时光奔涌而去,永不复返。人终将步入那无垠的黑暗,去向未可知的彼岸。此刻若真有鬼神存于幽冥,这念头便牵出心底深处的矛盾:既盼其真,又愿其虚。前者源于生命本身对寂灭的原始恐惧与不甘;后者却是后来滋生的、对纯粹未知的惶惑。
日复一日,时间便如一架轰鸣前行的巨大齿轮,只知向前,毫无犹疑——它非但不停,反似越转越急。人在迷茫的雾霭与徘徊的路口被裹挟而行,那不可逆转的轨迹令人心悸。

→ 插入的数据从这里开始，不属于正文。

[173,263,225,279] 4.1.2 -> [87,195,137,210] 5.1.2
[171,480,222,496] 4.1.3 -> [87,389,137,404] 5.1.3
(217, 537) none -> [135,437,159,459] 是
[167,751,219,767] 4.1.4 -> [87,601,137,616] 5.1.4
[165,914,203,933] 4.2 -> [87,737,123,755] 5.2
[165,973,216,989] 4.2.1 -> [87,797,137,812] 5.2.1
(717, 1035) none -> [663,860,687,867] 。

“三十而立,四十而不惑,五十而知天命,六十而耳顺,七十而从心所欲,不逾矩。”孔圣寥寥数语,已将生命长河不同渡口的景致勾勒得如此通透。千年之后,众生仍在现实的湍流中浮沉挣扎。差别何在?或许正是被这飞速旋转的齿轮卷走了太多沉静自省的时刻,与灵魂深处对话的机缘日渐稀薄。

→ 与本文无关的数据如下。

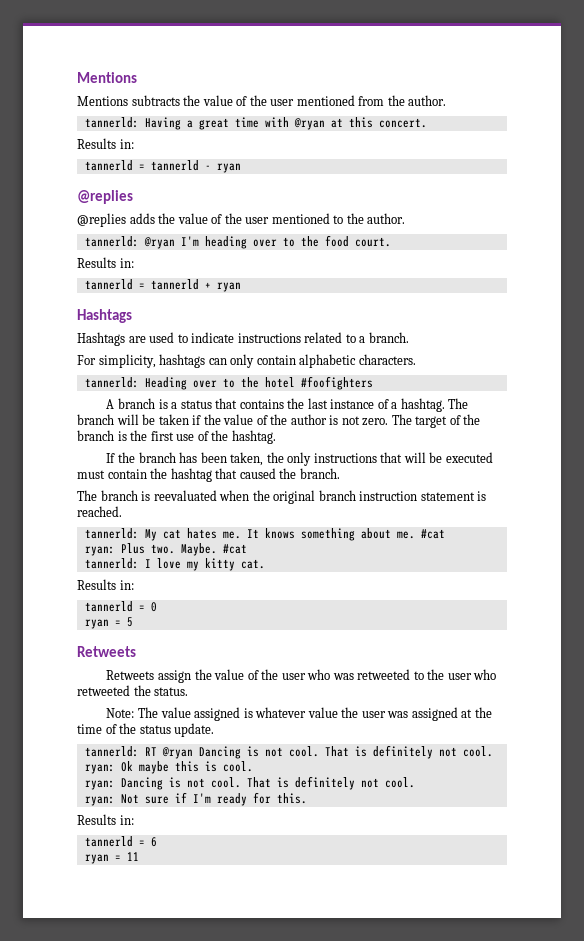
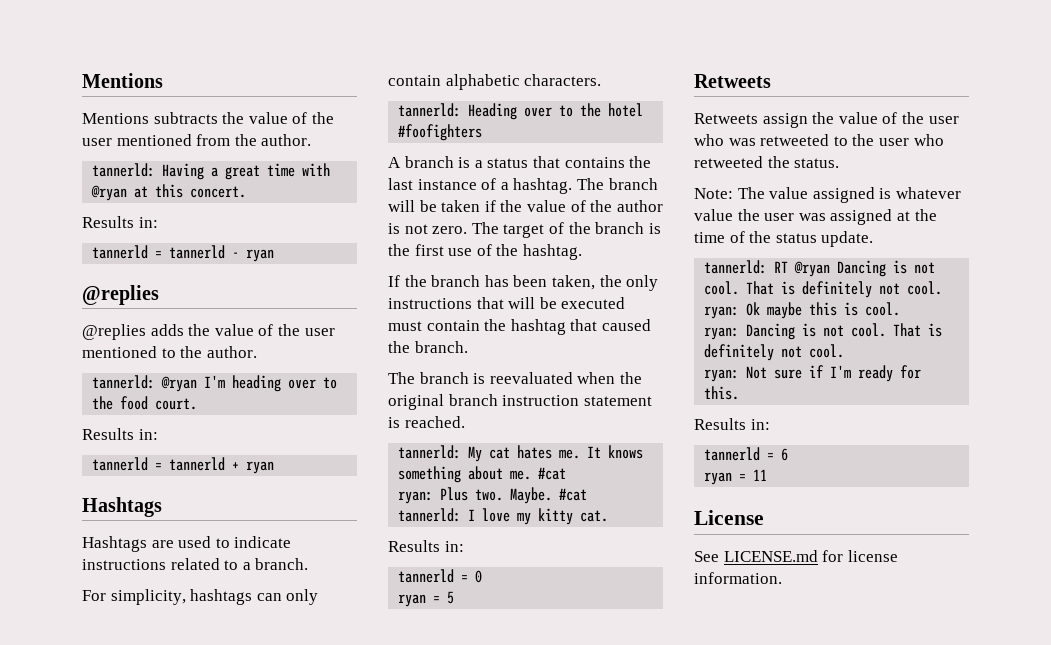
(139, 856) none -> [694,510,764,525] [694,550,898,562] [694,572,782,584] // License // See LICENSE.md for license information.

生活的形态,总在简单与复杂的河道中改易。起初澄澈如溪,其后泥沙俱下,待到千帆过尽,终又可能复归一种洗练后的清明。这循环并非徒劳,关键在于能否以思想的锋刃斩断徘徊的藤蔓。精神上的踟蹰不前,实乃对生命最奢侈的挥霍——它如无形之蛀,悄然蚀尽有限光阴。
与其在恐惧与虚妄的漩涡中消耗心神,不如将目光收束于当下方寸。孔圣“从心所欲”之境并非天授,而是历经淬炼后的内在澄明。人或许难以企及那份通透,却可效法其坦然接纳生命规律的大智慧,放下对虚渺彼岸的执着。思想一旦卸下无谓的徘徊,行动便如离弦之箭——时间之轮依旧轰然向前,但当心灵挣脱恐惧的藤蔓,有限刻度里方能踏出更深的足迹。
这永不停歇的齿轮碾过尘世,其声正是生命最庄重的叩问。当灵魂不再陷于虚妄的泥沼,每一次呼吸都成为对“此刻”的确认——思想抛却徘徊的重轭,飞逝的光阴才能在行动中拓出属于生命的温度与深度。